Education, Events

Commencement held for Maryland School for the Blind Class of 2019

NOTTINGHAM, MD – The Maryland School for the Blind held its 166th commencement on Monday, June 10, 2019. The ceremony celebrated the accomplishments of five students from the Class of 2019, who are now proud MSB alumni.

The graduates included Shi-Niyua Goodman of Baltimore, Wayne Gopshes of Glen Burnie, Lisa Lin of Germantown, Callie Smith of Lusby, and Gracia Zuzarte of Rosedale.

The ceremony consisted of the conferring of diplomas, certificates and awards, with remarks from Mr. W. Robert Hair, MSB Superintendent and commencement speaker, Paralympian Andrew Jenks. Jenks earned a silver medal as a member of the men’s goalball team at the 2016 Paralympics in Rio De Janeiro, Brazil. He was also a member of MSB’s 2018 Guinness World Record setting goalball team. He has competed on four continents, 11 countries, and in 12 states throughout his 16 year goalball career. He is currently a doctoral candidate at the University of Delaware and is an active advocate for disability rights, accessibility, and disability sports.

Other highlights included Class President, Callie Smith’s address to the class of 2019 and the singing of the school song led by Smith and fellow MSB students, Gracia Zuzarte and Shaniya Harcum. Special awards were presented to several students, who exhibited leadership qualities and academic excellence throughout their years at MSB. Senior Gracia Zuzarte was awarded the B. Franklin Newcomer Award, which recognizes a student who demonstrates, through leadership and citizenship, a positive influence in both school and residential life. Underclassman Shawn Hokanson was presented with the MSB Alumni Award and seniors, Callie Smith and Lisa Lin received the Staff Commendation Awards.

“We are very proud of our graduates for setting high standards and achieving their goals. MSB has prepared them with the education and skills needed to be as independent as possible and to become successful contributing members of their communities and we look forward to a promising future for each of them,” said Hair.

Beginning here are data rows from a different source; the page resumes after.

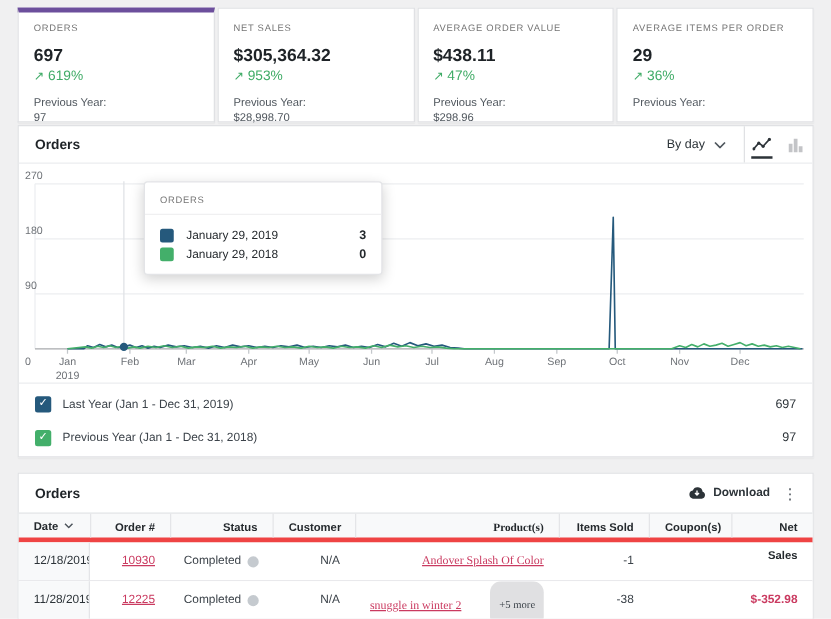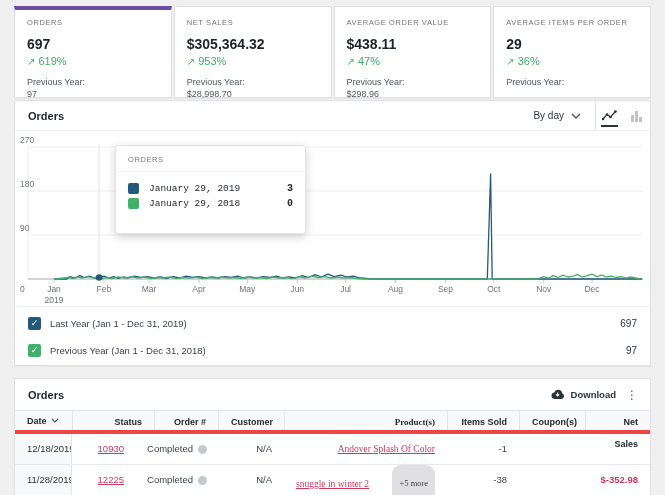--- a/index.html
+++ b/index.html
@@ -41,7 +41,7 @@
   .tooltip{position:absolute;left:100px;top:14px;width:189px;background:#fff;border:1px solid #e3e4e7;
     border-radius:3px;box-shadow:0 3px 10px rgba(0,0,0,.18);z-index:3;}
   .tooltip-header{font-size:7.5px;letter-spacing:.6px;color:#757575;padding:9px 12px 7px;border-bottom:1px solid #f0f0f1;}
-  .tooltip-rows{padding:7px 12px 24px;font-family:Liberation Mono, monospace;}
+  .tooltip-rows{padding:7px 12px 10px;}
   .tooltip-row{display:flex;align-items:center;margin-top:4px;}
   .swatch{width:11px;height:11px;border-radius:2px;margin-right:10px;flex:none;}
   .tooltip-date{font-size:9.5px;color:#24292d;flex:1;}

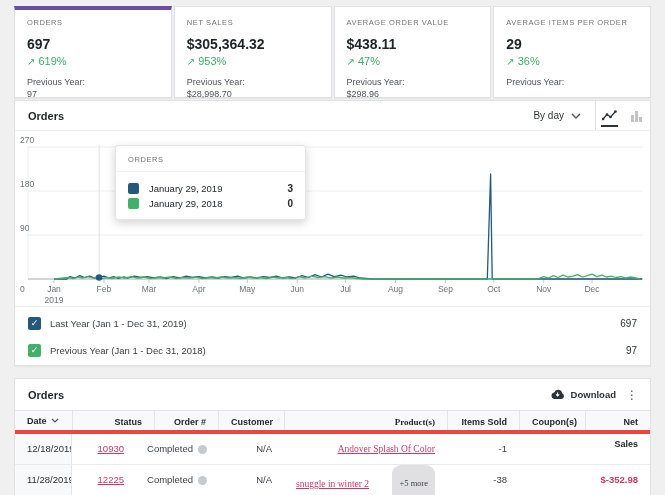--- a/index.html
+++ b/index.html
@@ -261,8 +261,8 @@
           <polyline points="1,1 4,4 7,1" fill="none" stroke="#50575e" stroke-width="1.2"></polyline>
         </svg>
       </div>
+      <div class="th c1">Order #</div>
       <div class="th c2">Status</div>
-      <div class="th c1">Order #</div>
       <div class="th c3">Customer</div>
       <div class="th c4">Product(s)</div>
       <div class="th c5">Items Sold</div>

Founded in 1853, The Maryland School for the Blind, located on Taylor Avenue on Nottingham, is a private, statewide resource center providing outreach, educational and residential programs to children and youth from infancy to age 21 who are blind or visually impaired, including those with multiple disabilities. Annually the school serves 65 percent of the 2000 students identified in Maryland who are blind or visually impaired through its on-campus and outreach programs.